A student writes:
I have developed a habit of being able to act from willpower, which may not be connected to my heart so is not coming from a place of joy necessarily. I made the mistake of thinking that willpower was a virtue and yet it seems it can be a disaster!
It seems I need to stop, re-learn and realign to my practice from the beginning again with it all coming from my Heart Wish and being more playful and light.
Lama Shenpen responds:
The idea of willpower is an interesting one. It could mean determination, single-mindedness, not giving up, being totally reliable at keeping to your word, integrity, grit and many other admirable qualities.
However, you are talking here about using willpower in a mistaken way, using it to not only push yourself but to bully and torment yourself, to not listen to yourself and to just blinding keep going.
I would call this misplaced willpower. It is willpower being used one-sidedly. It is as if one side or part of you doesn’t want to do the thing in question and the other side does but there’s no clear dialogue going on between the two.
For some reason the part that does want it is given authority over the other part and then bullies the other part into submission. It’s not an easy submission, it is a deadly submission, angry and despairing and just waiting to get its own back.
So, what we all need to learn is to listen to our Heart Wish and make sure that we are clear about why we are doing what we do and getting our whole being behind it – not split into one part/side being for it and the other against and the one side using its will power to force its way on the other.
But willpower itself is a virtue, it’s our power of pranidhana [powerful aspirational/wishing prayer], it’s our power of shila* [discipline], the power of our word.

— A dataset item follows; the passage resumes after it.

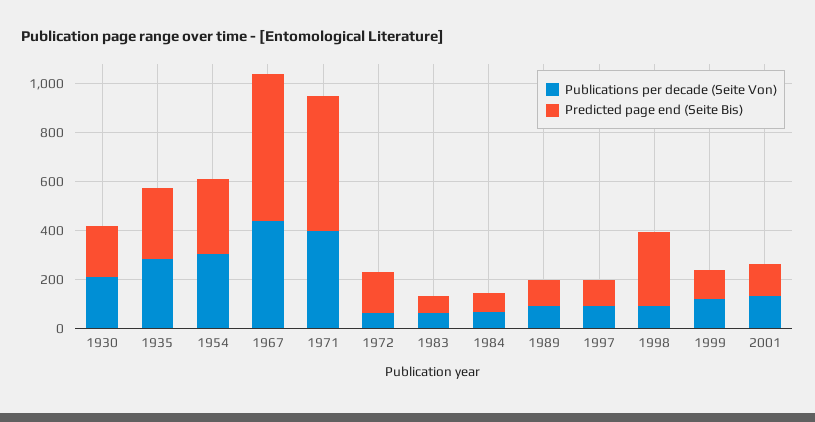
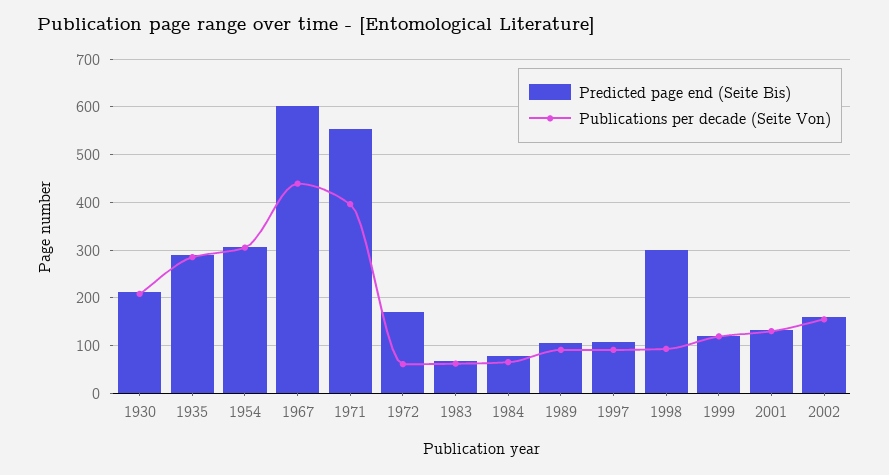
Predicted page end (Seite Bis), 2002: none -> 160
Publications per decade (Seite Von), 2002: none -> 160

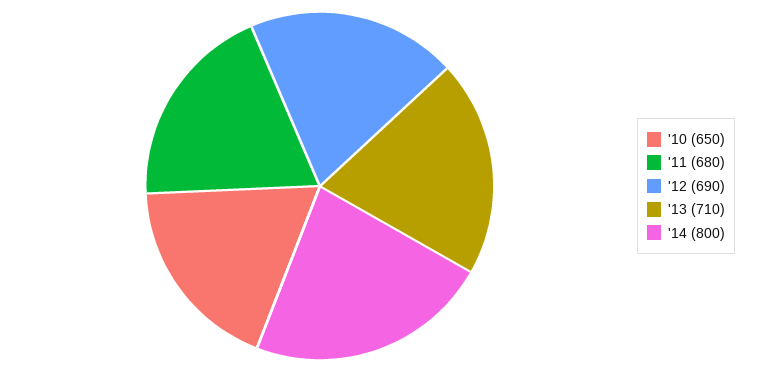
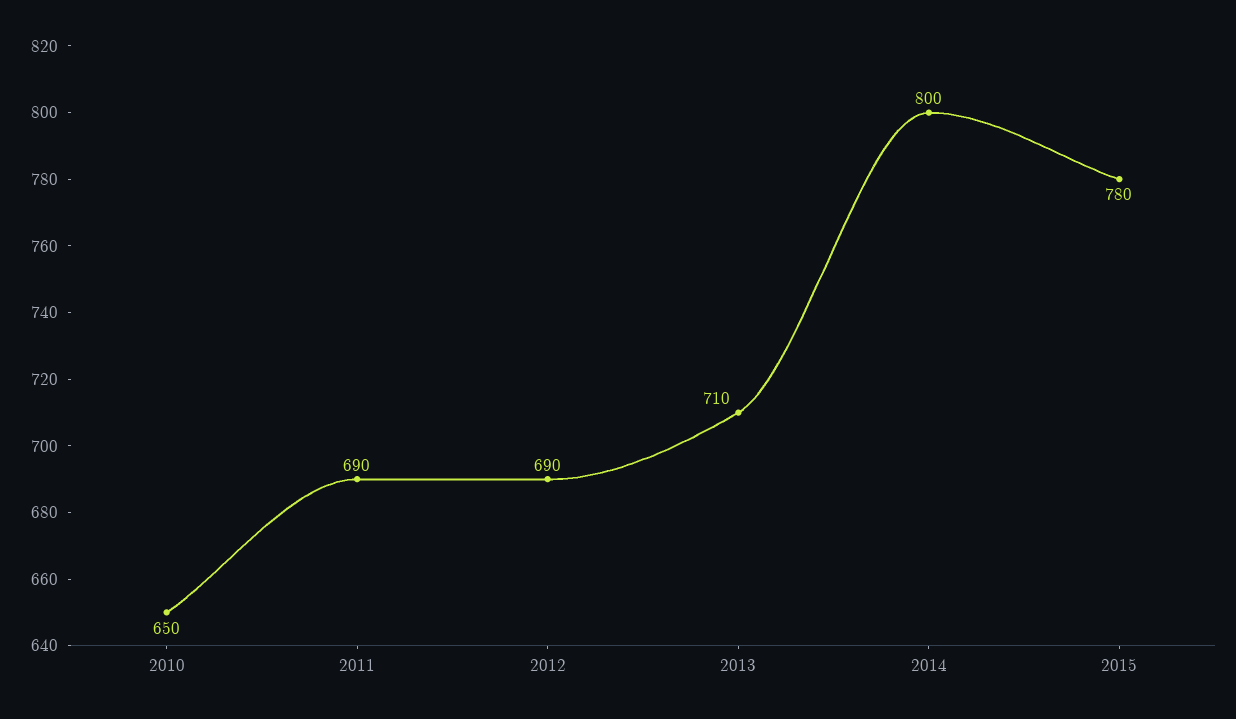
'11: 680 -> 690
2015: none -> 780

It is important to cultivate it in an integrated way. I think sometimes we let voices from the past, of parental or other authority, speak to us as if they knew what was best and somehow not listening to the whole of our being – not trusting that we have wisdom ourselves.
One of the ways to cultivating that wisdom is to have the courage to take risks, make mistakes, try doing things in a different way, even try doing less, but in a more spacious way – feeling for well-being rather than just getting on and getting things done all the time.
We need to question what the values are that we are harnessing our willpower to. Maybe we need to use our willpower to do less rather than more? Could doing less be more generous in the end, more disciplined, more patient and therefore more energising and more conducive to meditation and wisdom? There may be something like that involved here, it is worth considering.
Lama Shenpen Hookham
*Shila – Discipline, which is entered by making a commitment. This is done formally by taking precepts or vows from a preceptor. The initial intention or vow and the keeping of it are the shila.